Power

Senate GOP Wants to Gut Family Planning, Teen Pregnancy Prevention

Senate Republicans released a funding proposal on Tuesday that would significantly cut funding for women’s health, including Title X low-income family planning and a key evidence-based teen pregnancy prevention program.

Senate Republicans released a funding proposal on Tuesday that would significantly cut funding for women’s health, including Title X low-income family planning and a key evidence-based teen pregnancy prevention program. Shutterstock

Senate Republicans released a funding proposal on Tuesday that would significantly cut funding for women’s health, including low-income family planning and teen pregnancy prevention.

House Republicans recently proposed completely eliminating Title X, the nation’s only low-income family planning program.

The spending bill proposed by the Senate Appropriations Subcommittee on labor, education, and health and human services would cut Title X by 10 percent, or $28.7 million.

A vulnerable population that is 90 percent women, about half Black or Latino, and mostly uninsured or young relies on Title X clinics for birth control, testing for HIV and sexually transmitted infections, and cancer screenings. Some recipients have no other contact with the health-care system except through Title X.

The Senate did not propose completely eliminating the program like the House did. But such deep cuts to Title X, which is already languishing under the arbitrary budget cuts from sequestration, could have serious consequences.

A 10 percent cut to Title X would increase the number of unplanned pregnancies by more than 82,000 next year, according to a summary of the new budget proposal released by the committee’s Democrats, and would deny 430,000 people access to comprehensive family planning and preventive health services.

The spending bill also guts the Teen Pregnancy Prevention (TPP) program by about 80 percent, an $81 million cut to a $101 million program.
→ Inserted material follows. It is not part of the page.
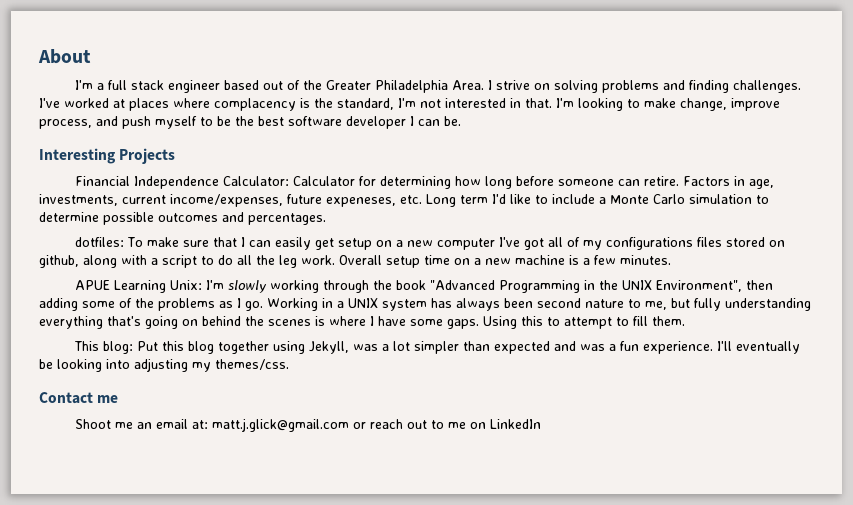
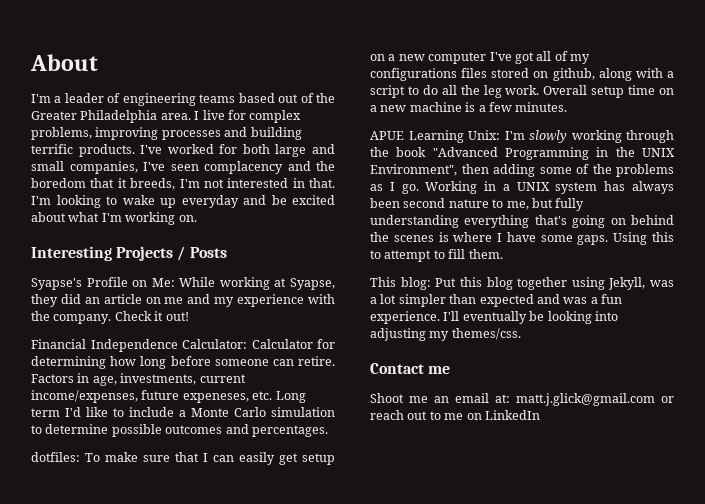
[108,80,221,93] full stack engineer -> [64,93,236,106] leader of engineering teams
[452,80,802,93] [39,98,394,111] Area. I strive on solving problems and finding challenges. I've worked at places where complacency is the standard, -> [160,110,302,123] [31,127,302,140] [31,144,335,157] [31,161,335,174] [31,178,176,190] area. I live for complex problems, improving processes and building terrific products. I've worked for both large and small companies, I've seen complacency and the boredom that it breeds,
[644,98,780,111] [39,116,461,129] [39,148,176,164] make change, improve process, and push myself to be the best software developer I can be. // Interesting Projects -> [122,195,335,208] [31,212,197,225] [31,246,227,261] [31,277,336,290] [31,294,335,307] [31,311,189,324] wake up everyday and be excited about what I'm working on. // Interesting Projects / Posts // Syapse's Profile on Me: While working at Syapse, they did an article on me and my experience with the company. Check it out!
If conservative legislators are interested in funding government programs that are proven to work, cutting the TPP is the exact opposite of what they should do, Sarah Brown, CEO of the National Campaign to Prevent Teen and Unplanned Pregnancy, told reporters on a Tuesday press call.

“One of this nation’s greatest success stories is the extraordinary decline in teen pregnancy and childbearing,” Brown said. “I often ask people if they can think of any other major social indicator that has improved to this degree.”

The teen birth rate is down 61 percent since its most recent peak in the 1990s, including a surprising 29 percent drop just between 2010 and 2014.

And “it just so happens,” Brown said, that this decline coincides with the start of a focused federal investment in evidence-based teen pregnancy prevention. The TPP only funds programs that are proven to change teens’ behavior, not just their knowledge or their intentions.

“Why are we messing with success?” Brown said.

Brown was quick to add that one program alone can’t be held responsible for solving an issue as complex as teen pregnancy, but that the TPP has played a “leading role” in efforts to use research-based approaches over the past five years, and that the program is considered the “gold standard” of evidence-based policymaking.

The Senate bill eliminates the Women in Apprenticeships program and significantly cuts other job training programs. It also eliminates a community health program for communities with racial health disparities and cuts funding for substance abuse, mental health services, and numerous agencies responsible for enforcing labor laws related to wages and safety both in the United States and abroad.

The bill eliminates funding for the Affordable Care Act too. President Obama has threatened to veto not only any bill that hurts his signature health-care program, but also any bill that doesn’t roll back the deep spending cuts from sequestration.

“I am deeply disappointed with this bill, which would hurt families and communities and would double down on the automatic budget cuts that Republicans and Democrats agree are bad policy and need to be fixed,” said Sen. Patty Murray (D-WA), the Senate subcommittee’s top Democrat.